On April 16, 1961, Mr. Castro declared his revolution to be socialist. A day later, he defeated the CIA-backed Bay of Pigs invasion.
America squeezed Cuba’s economy and the CIA plotted to kill Mr. Castro. Undaunted, the Cuban president supplied troops and support to revolutionaries in Africa and Latin America.
Hostility over Cuba reached its peak on October 22, 1962, when President Kennedy announced there were Soviet nuclear missiles in Cuba. After a tense week of diplomacy, the Soviet premier, Nikita Krushchev, pulled out the weapons.
With the end of the Cold War in the early 1990s, Mr. Castro eventually made peace with many governments that once shunned him. Pope John Paul II visited the island in January 1998.
The loss of Soviet aid plunged Cuba into financial crisis, but the economy slowly recovered in the late 1990s with a tourism boom.

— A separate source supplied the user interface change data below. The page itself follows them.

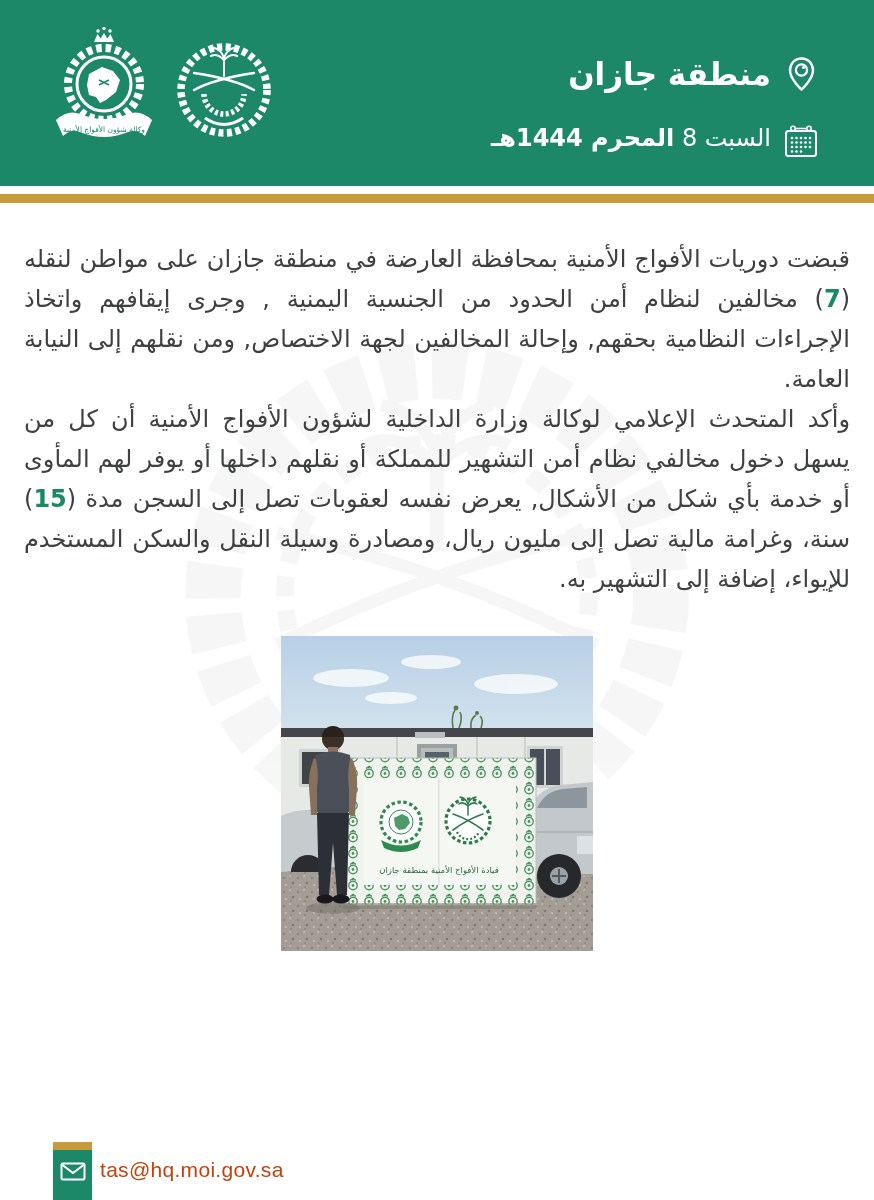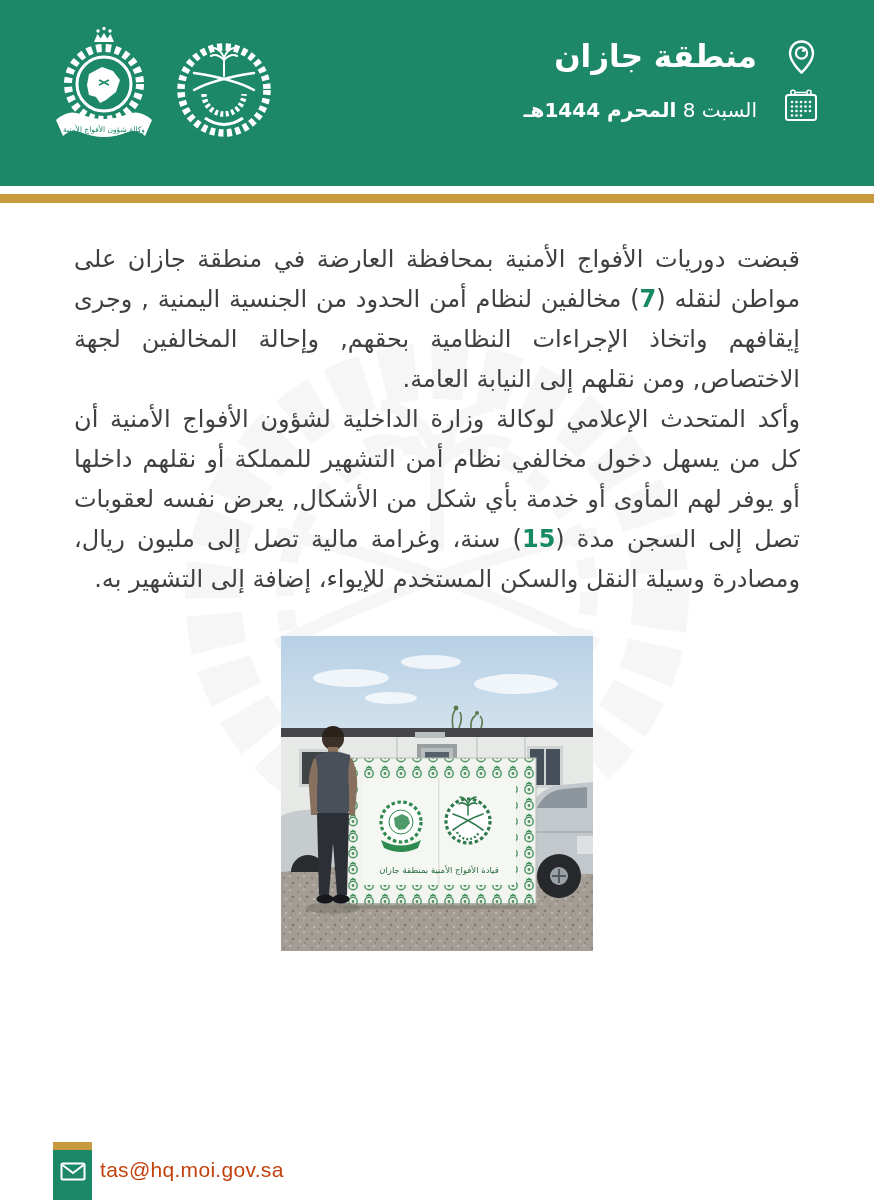--- a/index.html
+++ b/index.html
@@ -11,7 +11,7 @@
   .emblem-agency{position:absolute;left:46px;top:22px;}
   .emblem-moi{position:absolute;left:172px;top:32px;}
   .header-right{position:absolute;top:38px;right:56px;display:flex;flex-direction:column;gap:13px;align-items:flex-start;}
-  .hr-row{display:flex;align-items:flex-end;gap:27px;color:#ffffff;}
+  .hr-row{display:flex;align-items:flex-start;gap:13px;color:#ffffff;margin-top:18px;}
   .icon-box{width:34px;display:flex;justify-content:center;}
   .region-title{font-size:31px;font-weight:700;line-height:1.2;}
   .date-line{font-size:20px;line-height:1.2;}

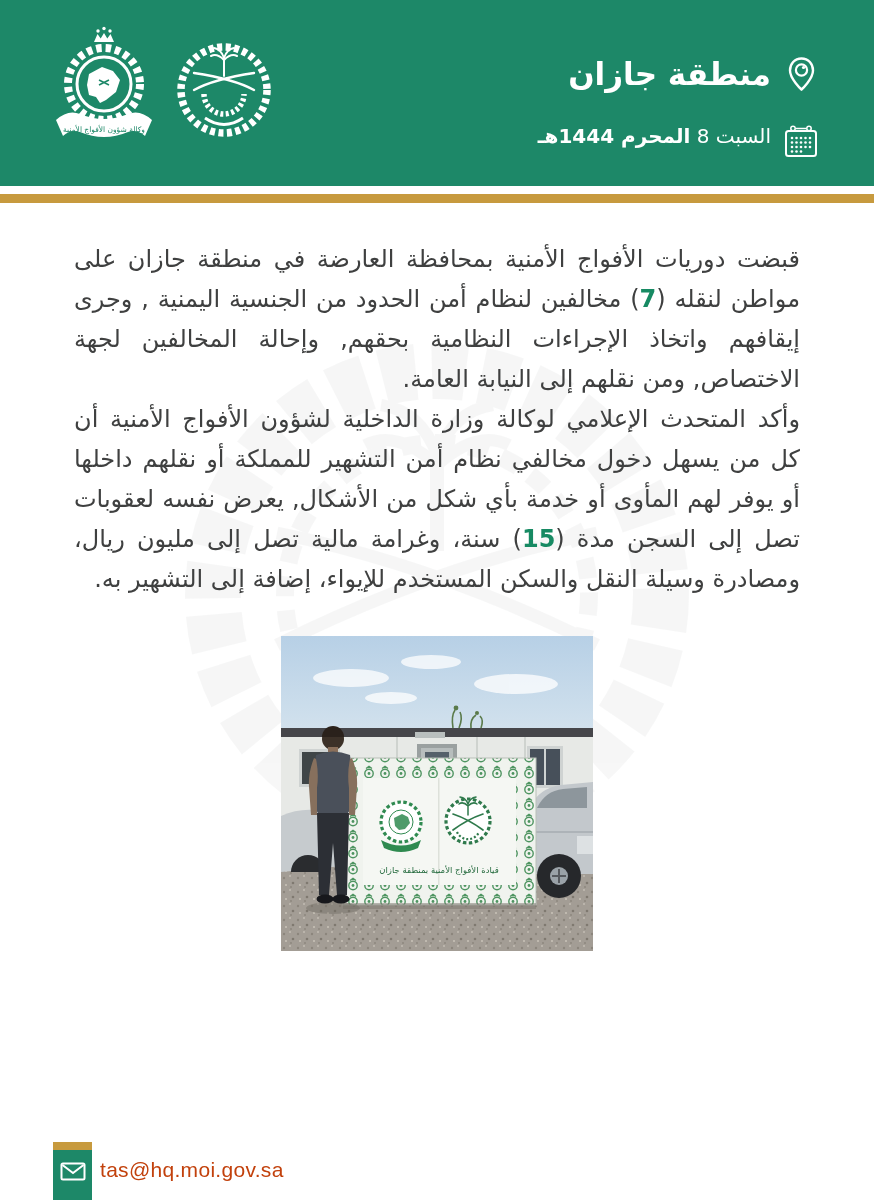--- a/index.html
+++ b/index.html
@@ -14,7 +14,7 @@
   .hr-row{display:flex;align-items:flex-start;gap:13px;color:#ffffff;margin-top:18px;}
   .icon-box{width:34px;display:flex;justify-content:center;}
   .region-title{font-size:31px;font-weight:700;line-height:1.2;}
-  .date-line{font-size:20px;line-height:1.2;}
+  .date-line{font-size:24px;line-height:1.2;}
   .date-rest{font-weight:700;}
   
   .watermark{position:absolute;left:157px;top:315px;width:560px;height:560px;pointer-events:none;}

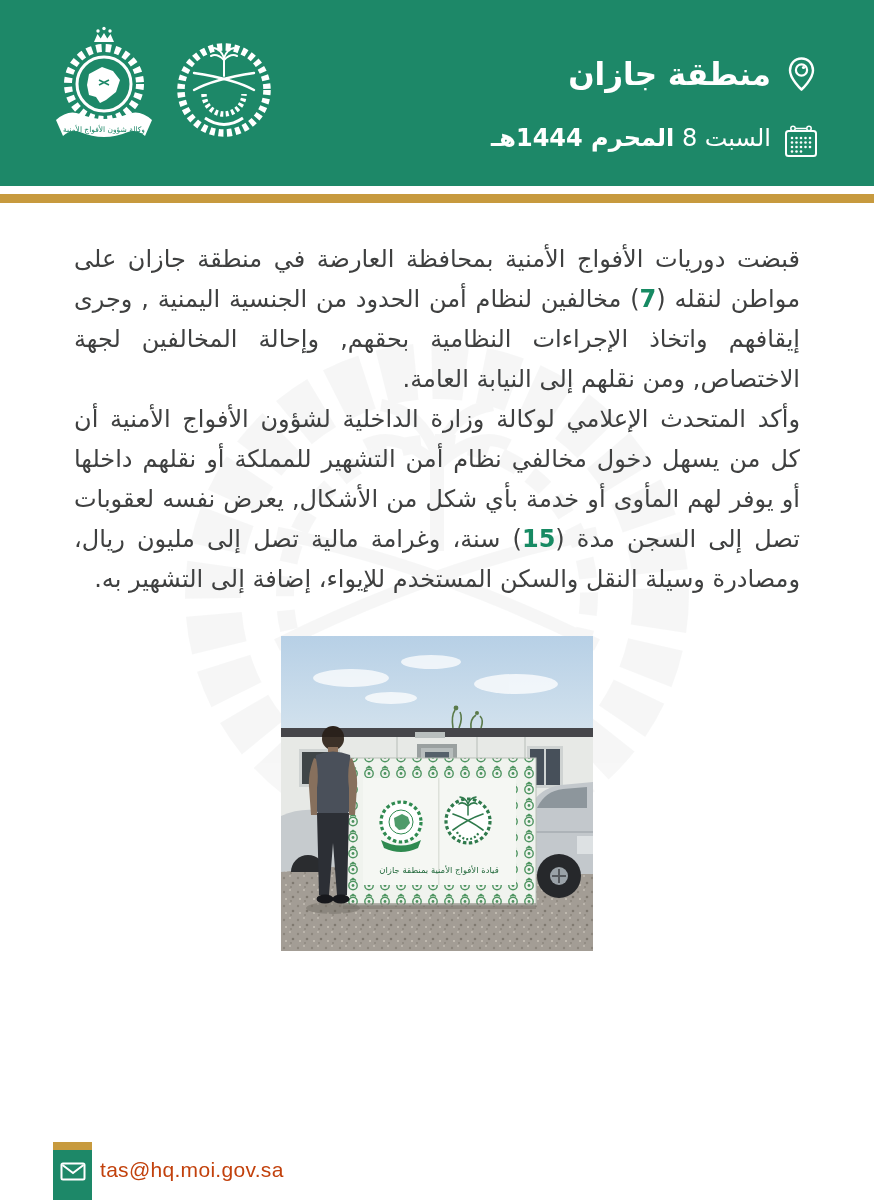--- a/index.html
+++ b/index.html
@@ -21,7 +21,7 @@
   .wm-text{position:absolute;left:325px;top:688px;width:170px;text-align:center;
            font-size:15px;color:#c9a04f;opacity:.38;pointer-events:none;}
   
-  .content{position:absolute;top:203px;left:0;width:874px;padding:0 74px;box-sizing:border-box;}
+  .content{position:absolute;top:203px;left:0;width:874px;padding:0 24px;box-sizing:border-box;}
   .article{direction:rtl;text-align:justify;color:#3f4040;font-size:24px;line-height:40px;
            margin-top:36px;position:relative;z-index:2;}
   .article p{margin:0;}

Mr. Castro later reasserted control over the economy, stifling the limited free enterprise tolerated during more difficult times.
Fidel Castro Ruz was born in eastern Cuba, where his Spanish immigrant father ran a prosperous plantation. His official birthday is August 13, 1926, although some say he was born a year later.
He attended Roman Catholic schools and the University of Havana, where he received law and social science degrees.
Mr. Castro launched his revolutionary battle as a young man, organizing an unsuccessful July 26, 1953 attack on a military barracks in the eastern city of Santiago.
Later freed under a pardon, Mr. Castro went to Mexico and organized a rebel army that returned to Cuba and rallied support in the Sierra Maestra mountains. His rebels took power when Batista was forced to flee.
Entering Havana triumphantly, Mr. Castro declared: “Power does not interest me, and I will not take it.”